Ugula n'osa plus répliquer à haute voix et murmura à voix basse : « Si c'était vous, vous ne seriez naturellement pas tenté, mais je suis un homme normal, il serait étrange que je ne le sois pas… »

Le cœur de Ge Shun rata un battement. Se pourrait-il que ce monstre, Ji Su, vêtu d'une armure, ne soit pas un homme ordinaire

? Si tel était le cas, cela expliquerait son comportement si étrange. La voix de Ji Su se fit soudain glaciale en entendant les paroles de Wu Gu La

: «

Répète ça si tu l'oses

!

»

« Si je ne dis rien, alors… » Ugula réalisa son lapsus et se tut aussitôt, lançant un regard furieux à Ge Shun, pensif. Il semblait qu'elle était blâmée et menacée à cause de Ge Shun.

«

Rapport à Ji Su

!

» L’éclaireur accourut et dit

: «

Li Jun revient lentement avec un grand nombre de femmes, d’enfants, d’or et de soie

!

»

« Ah bon ? Tu crois pouvoir retourner en ville et riposter après une petite victoire ? » dit Ji Su. « Comment pourrais-je te laisser te terrer comme ça ! Troupes, écoutez-moi ! Li Jun transporte beaucoup d'enfants, d'or et de soie, il sera donc forcément ralenti. Donnez tout ce que vous avez et tuez-le sans laisser un seul survivant ! »

Au moment où Ge Shun allait parler, Ji Su leva les yeux au ciel, le faisant ravaler ses paroles. Puis, au milieu des cris de « Yo-ho ! », le peuple Rong se rassembla et chargea.

La poursuite dura presque toute la journée, couvrant plus de cent li à cheval. Ge Shun, malgré son habileté à dompter sa monture, ne faisait pas le poids face aux Rong, cavaliers nés, et se laissa peu à peu distancer. Ji Su, cependant, s'en réjouissait d'une certaine manière ; il éprouvait un étrange dégoût pour cet homme à l'air sournois et au visage de belette.

Sa monture était un destrier de choix, sélectionné parmi des milliers, et il galopait avec aisance. Au fond de lui, il éprouvait une certaine curiosité à l'égard de Li Jun, qui avait vaincu ses cinq mille cavaliers d'acier avec seulement huit belles concubines. Quelle serait l'expression de Li Jun s'il le voyait à la tête de quinze mille cavaliers à sa poursuite

? Pensant au sort tragique de ses milliers de clansmen lors de l'escarmouche, il brûlait d'impatience de voir le visage terrifié de Li Jun.

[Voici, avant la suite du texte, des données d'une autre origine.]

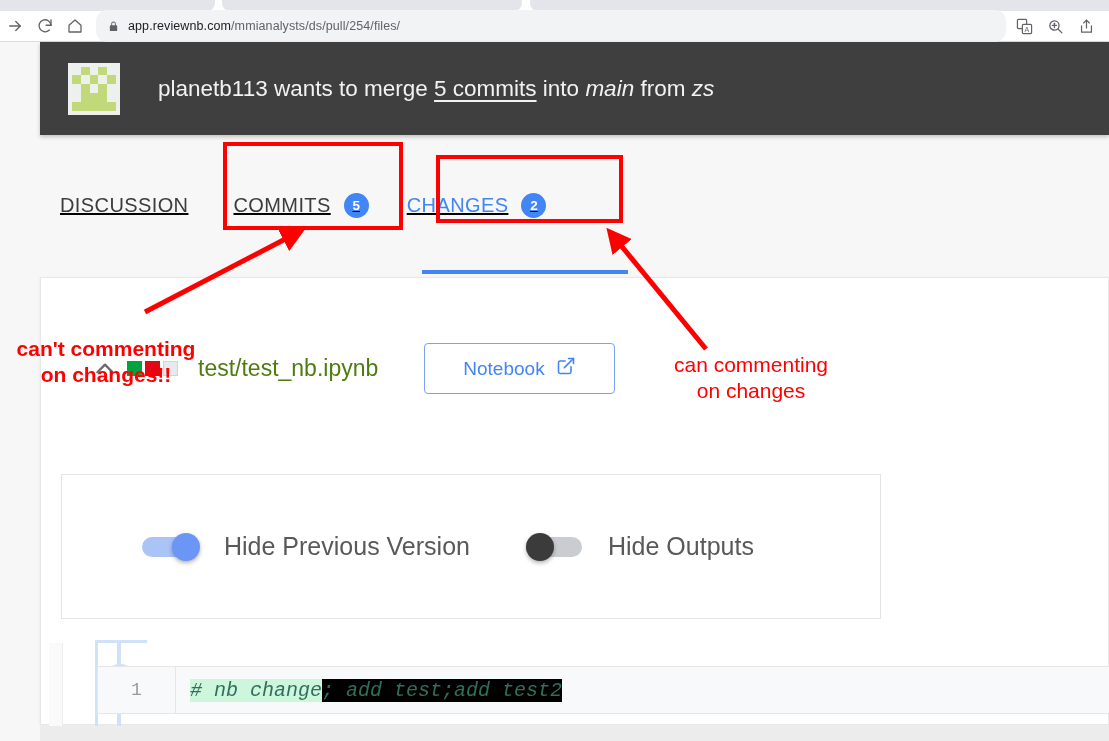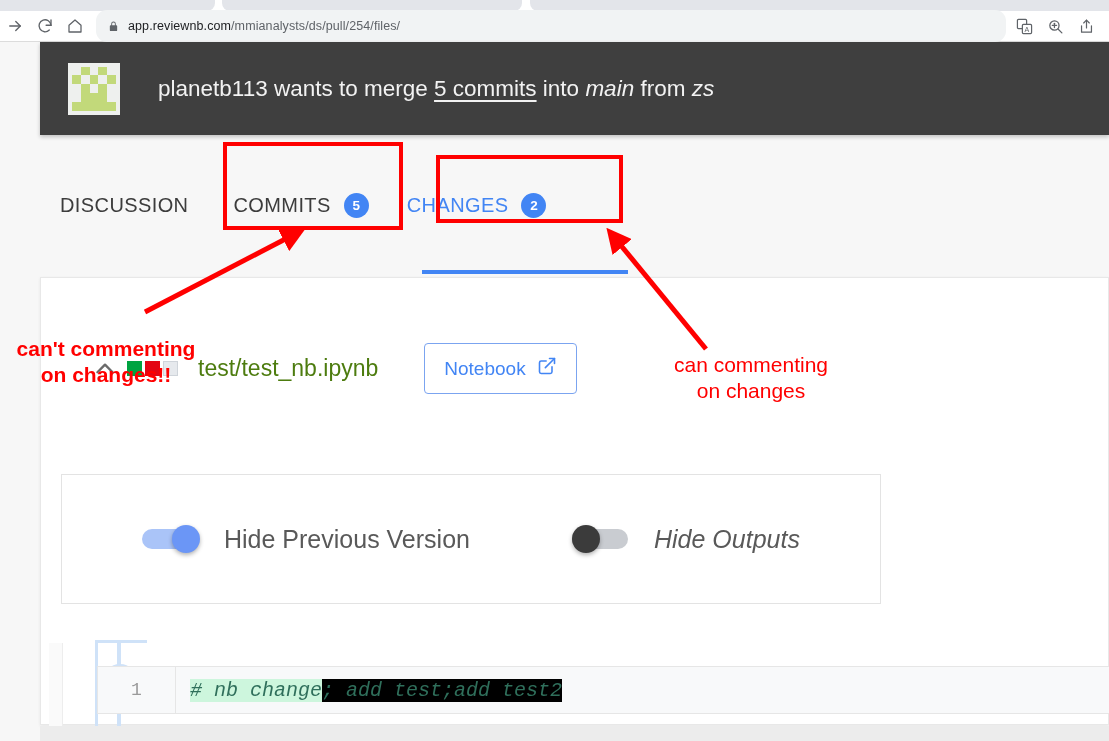--- a/index.html
+++ b/index.html
@@ -86,7 +86,7 @@
   
   .tabs {
     position: absolute; left: 40px; top: 93px; width: 1069px; height: 140px;
-    display: flex; align-items: center;
+    display: flex; align-items: center; text-decoration: underline;
   }
   .tab {
     display: flex; align-items: center; gap: 13px;

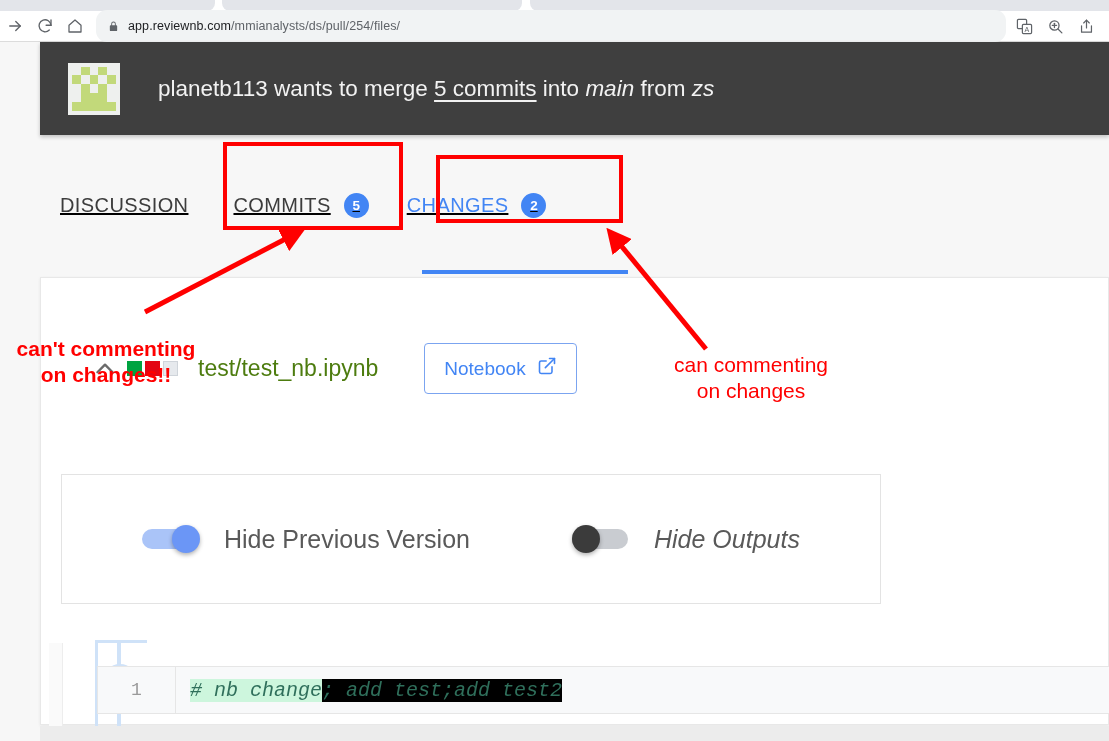--- a/index.html
+++ b/index.html
@@ -140,7 +140,7 @@
     margin-left: 46px;
     display: flex; align-items: center; gap: 11px;
     border: 1px solid #7ba4f0; border-radius: 4px;
-    padding: 12px 19px;
+    padding: 12px 38px;
     color: #4285f4; font-size: 19px; background: #fff;
   }
 

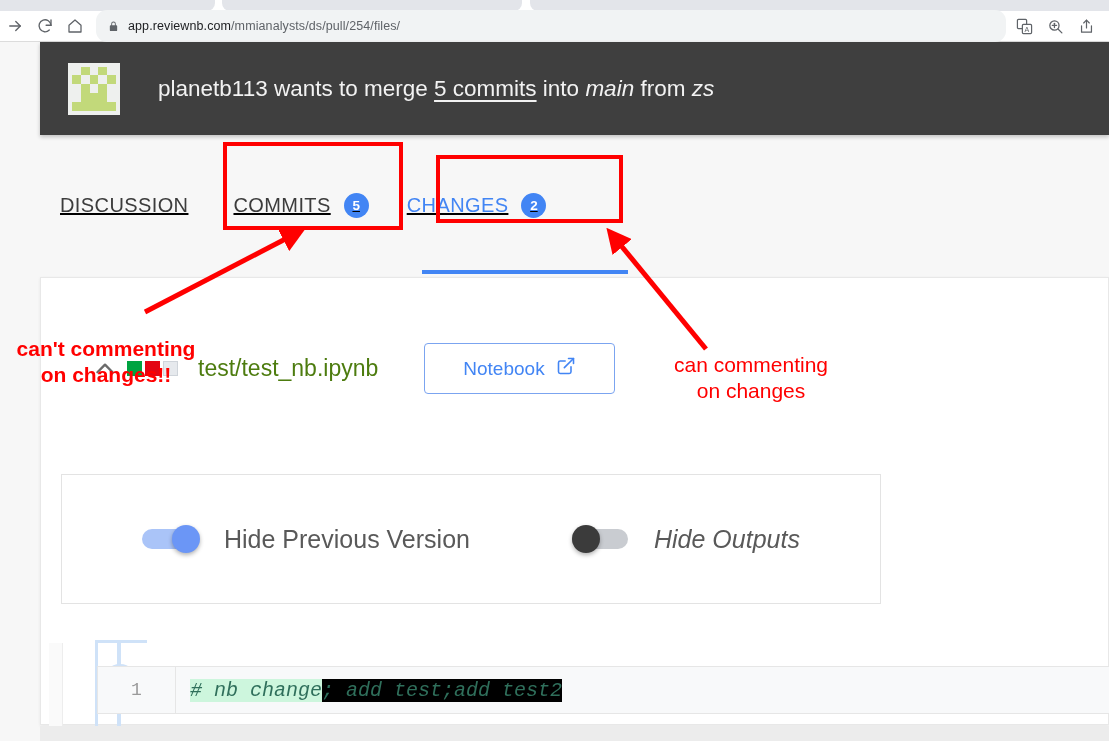--- a/index.html
+++ b/index.html
@@ -146,7 +146,7 @@
 
   
   .toggle-panel {
-    position: absolute; left: 20px; top: 196px; width: 820px; height: 130px;
+    position: absolute; left: 20px; top: 196px; width: 820px; height: 145px;
     border: 1px solid #e3e3e3; background: #fff;
     display: flex; align-items: center;
   }

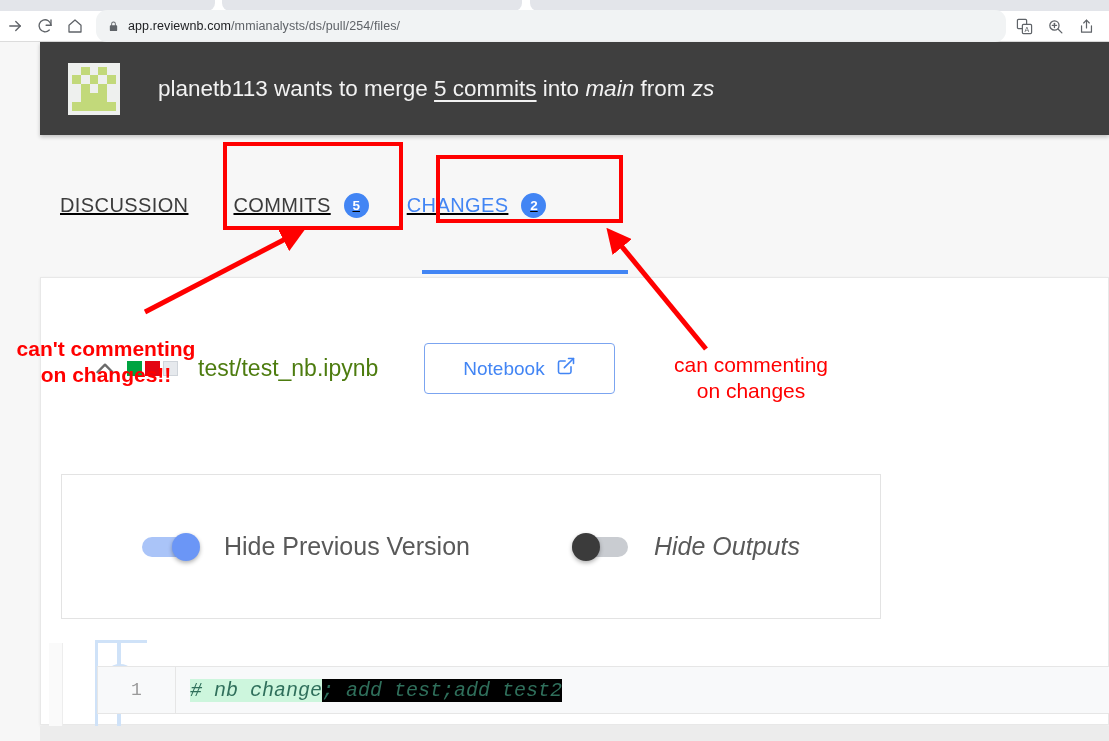--- a/index.html
+++ b/index.html
@@ -152,7 +152,7 @@
   }
   .toggle-group { display: flex; align-items: center; }
   .toggle-group.g1 { margin-left: 80px; }
-  .toggle-group.g2 { margin-left: 102px; font-style: italic; }
+  .toggle-group.g2 { margin-left: 56px; }
   .switch { position: relative; width: 60px; height: 28px; }
   .switch .track {
     position: absolute; left: 0; top: 4px; width: 56px; height: 20px;

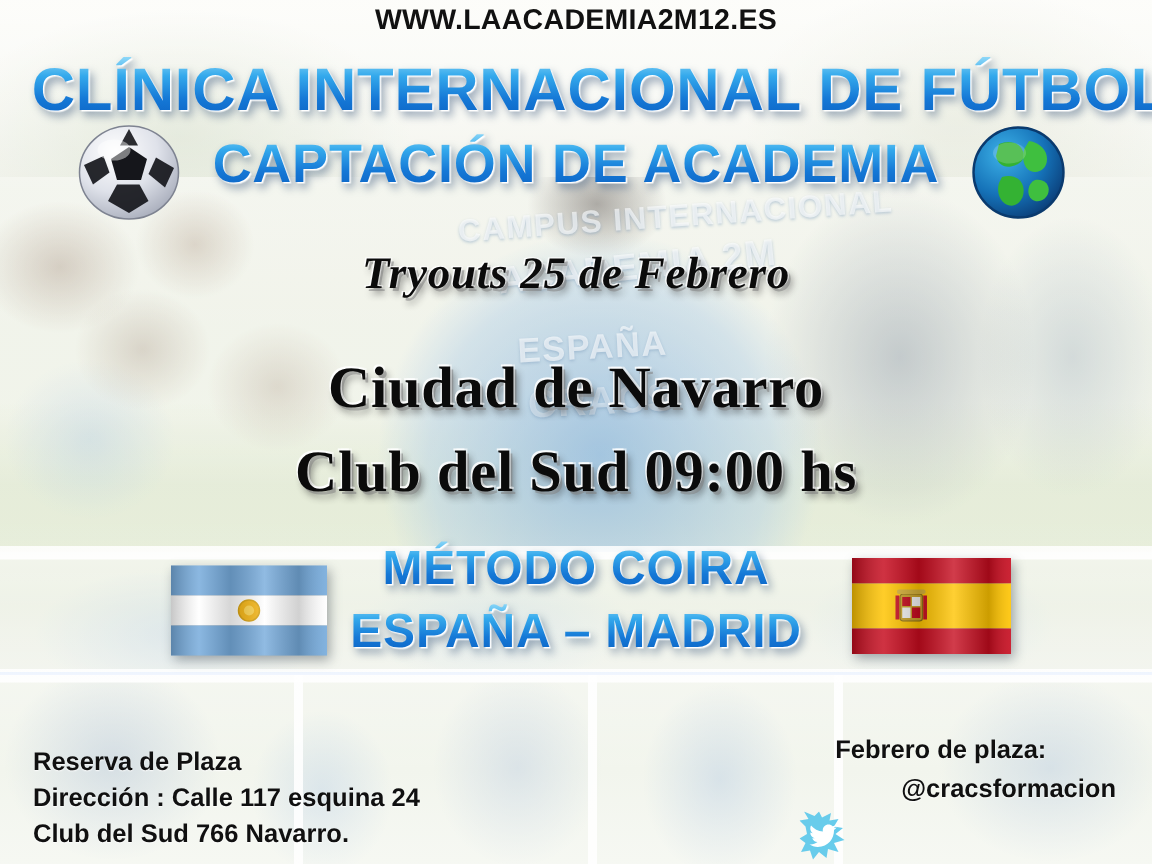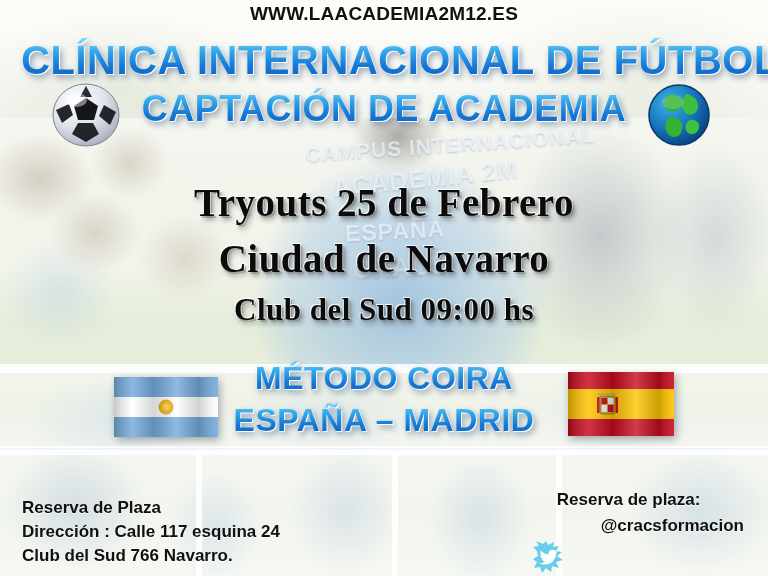--- a/index.html
+++ b/index.html
@@ -161,7 +161,7 @@
        2px 2px 0 rgba(130,130,130,.55),
        3px 4px 5px rgba(40,40,40,.45);
   }
-  .ev1 { left: 0; top: 180px; font-size: 39px; }
+  .ev1 { left: 0; top: 166px; font-size: 30px; font-style: italic; }
   .ev2 { left: 0; top: 236px; font-size: 39px; }
   .ev3 { left: 0; top: 292px; font-size: 31px; }
 

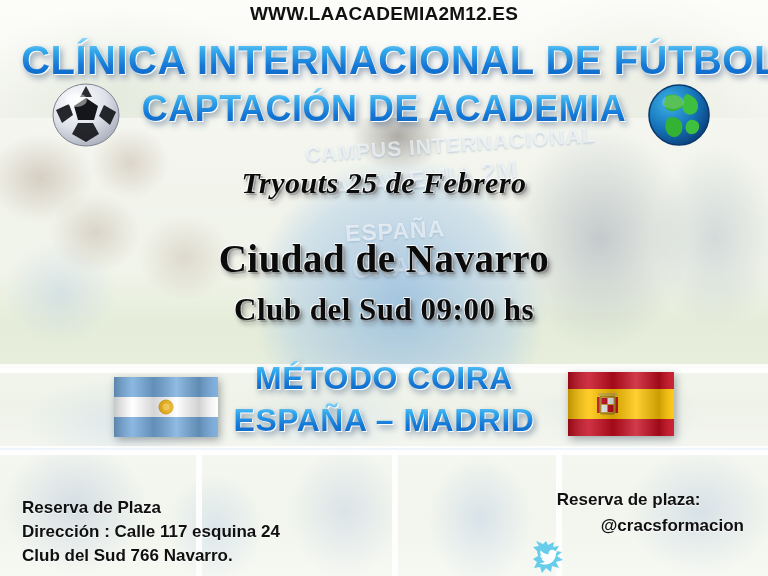--- a/index.html
+++ b/index.html
@@ -163,7 +163,7 @@
   }
   .ev1 { left: 0; top: 166px; font-size: 30px; font-style: italic; }
   .ev2 { left: 0; top: 236px; font-size: 39px; }
-  .ev3 { left: 0; top: 292px; font-size: 31px; }
+  .ev3 { left: 0; top: 292px; font-size: 39px; }
 
   
   .h-metodo  { left: 0; top: 360px; font-size: 32px; }

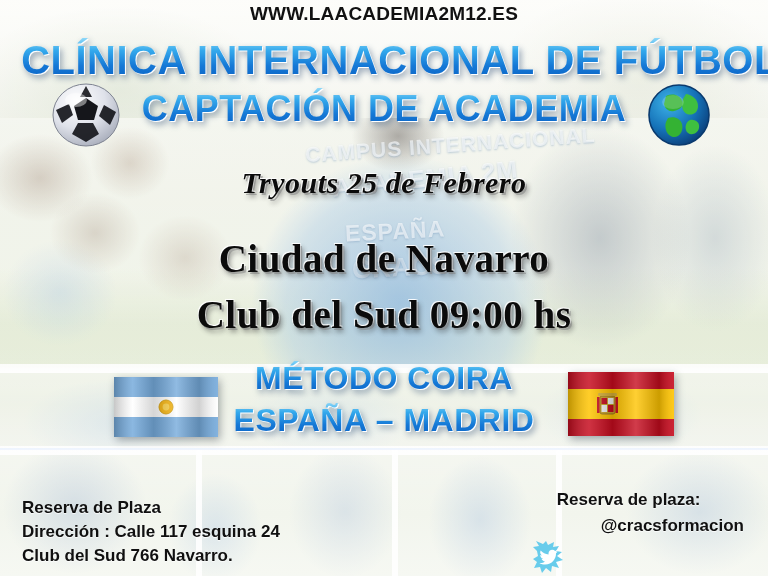--- a/index.html
+++ b/index.html
@@ -339,7 +339,7 @@
     </div>
 
     <div class="contact-right">
-      <div>Reserva de plaza:</div>
+      <div>Febrero de plaza:</div>
       <div class="handle-row">
         <div class="handle-spacer"></div>
         <div>@cracsformacion</div>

À l'horizon, il aperçut l'armée du Tigre d'Argent, conduisant des chariots et faisant avancer lentement le peuple. À leur vue, l'armée du Tigre d'Argent ne se dispersa pas et ne prit la fuite comme il l'avait imaginé. Au contraire, elle s'arrêta et le peuple fut placé au centre, protégé de toutes parts par des soldats.

«

Quelles ruses vont-ils encore nous jouer

?

» Repensant au plan initial de Li Jun impliquant une danseuse, Ji Su devint plus vigilante et n'osa pas se précipiter sur l'Armée du Tigre d'Argent. Elle décida d'attendre de voir quelle serait la première ruse de Li Jun.